The $3.3 billion Floating Production Storage Offloading (FPSO) unit that sailed away in the early hours of Sunday from Lagos to the 200,000 barrels per day Egina oilfield has opened new vistas for investments into Nigeria from all over the world, according to stakeholders.
Owing to the fact that the FPSO will arrive at the offshore field this week, the stakeholder maintained that the project is indeed a success for the hydrocarbons industry and the Nigerian economy at large.
Samsung Heavy Industries of Korea (SHI) built the Egina FPSO for Egina oilfield being developed at a cost of $16 billion by the local unit of French oil giant, Total Exploration and Production, Nigeria.
With the successful completion of the fabrication and integration works in Lagos, the FPSO will arrive at the Egina oilfield located in Oil Mining Lease (OML) 130.
The FPSO sailed away from the quayside at Samsung Yard in Geoje, South Korea on October 31, 2017 and arrived at the SHI-MCI FZE quayside in LADOL free zone in Lagos in January, where it was integrated locally by Samsung Heavy Industries Nigeria (SHIN) Limited.
The fabrication and integration of the Egina FPSO in Nigeria was the first time such complex tasks were executed in Africa as there is no other FPSO integration yard elsewhere in the continent.
These tasks were executed at the SHI-MCI FZE, a fabrication and integration yard, which was built by SHI as part of the efforts to make Nigeria the hub of FPSO integration in Africa.
An official of SHI, who did not want to be quoted said that on arrival at the Egina field, “mooring, hook-up and offshore commissioning will proceed favourably offshore with the final completion expected before the end of the year.”
“The only major balance work now is the remaining commissioning work in offshore and to make the FPSO ready for entry of hydrocarbons (oil and gas) within 2018,” the official explained.
In line with the Nigerian Oil and Gas Industry Development (NOGICD) Act of 2010, SHIN has successfully completed the Egina FPSO work in SHI-MCI yard under the stringent local content regulations with similar safety and quality standards applicable in the Geoje shipyard in Korea.
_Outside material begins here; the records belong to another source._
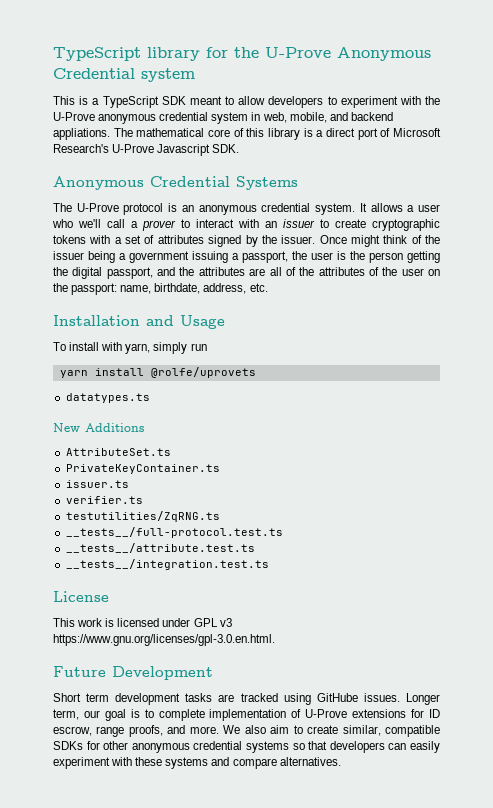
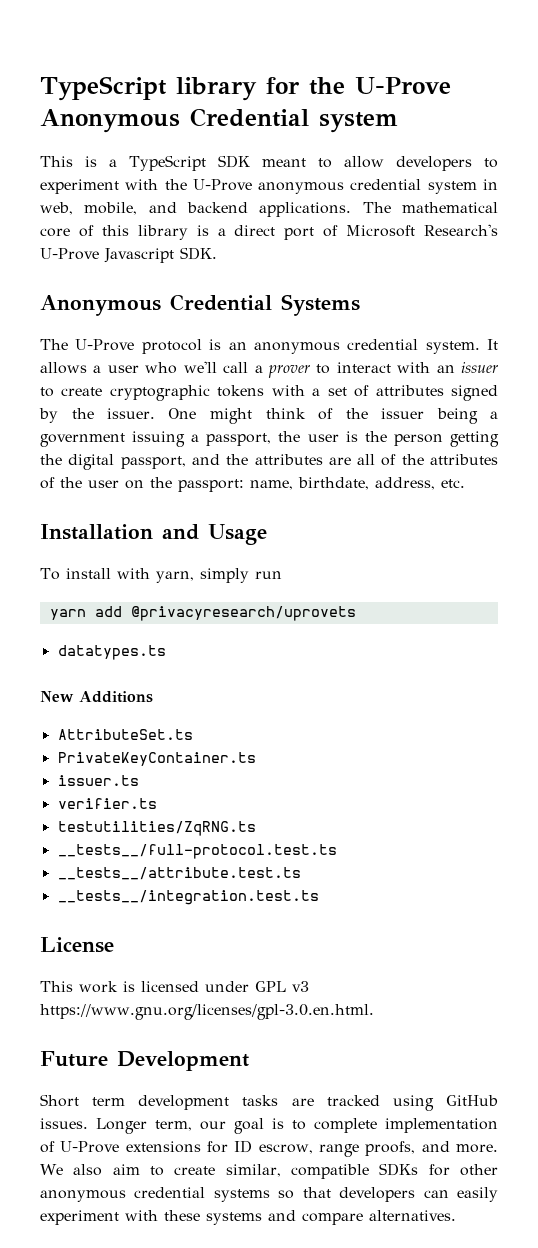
- This is a TypeScript SDK meant to allow developers to experiment with the U-Prove anonymous credential system in web, mobile, and backend appliations.
+ This is a TypeScript SDK meant to allow developers to experiment with the U-Prove anonymous credential system in web, mobile, and backend applications.
- Once might think of the issuer being a government issuing a passport, the user is the person getting the digital passport, and the attributes are all of the attributes of the user on the passport: name, birthdate, address, etc.
+ One might think of the issuer being a government issuing a passport, the user is the person getting the digital passport, and the attributes are all of the attributes of the user on the passport: name, birthdate, address, etc.
- yarn install @rolfe/uprovets
+ yarn add @privacyresearch/uprovets
- Short term development tasks are tracked using GitHube issues.
+ Short term development tasks are tracked using GitHub issues.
“This volume of onshore work was never before accomplished in Nigeria. Therefore, the major risky portion of Egina project has now been completed. This achievement has been followed by very good response from the authorities of the Nigerian government and international clients. This would lead SHI to gain a competitive edge in future offshore project orders to be placed in West Africa, of course including Nigeria. In terms of history, SHI won the order to build Egina FPSO in 2013,” the SHI official added.
The Director, Planning Research and Statistics, Nigerian Content Development Monitoring Board, Patrick Obah, described the Egina FPSO as a success story for not just the companies that saw it through, but Nigeria as a whole.
He said the feat had changed the general narrative in terms major technological achievements being recorded in Nigeria, of which the country has succeeded in stunning the world.
According to Obah, the development is good news to existing and would-be investors, and is capable of attracting huge investments across the world to Nigeria.
To this end, LADOL said the success of the Egina FPSO meant Nigeria was opened for industrialization, as the country was fast becoming a hub for major industrial advancements.
The company maintained that commitment from all stakeholders was needed to take industrilisation in Nigeria to the next level.
The Egina FPSO project has created an exponential number of jobs running into an estimated 20,000 positions, judging by its cascading effect outside the SHIN facility. The project had created more than 1,200 direct jobs for Nigerians, and this is spread across many disciplines including but not limited to: project management, welding, fitting, logistics and other support services.
The NCDMB had said new deep water projects in Nigeria must set new records beyond in-country integration of FPSO vessels, and this is expected to make the country a hub for industrial technological development with its attendant socio-economical benefits.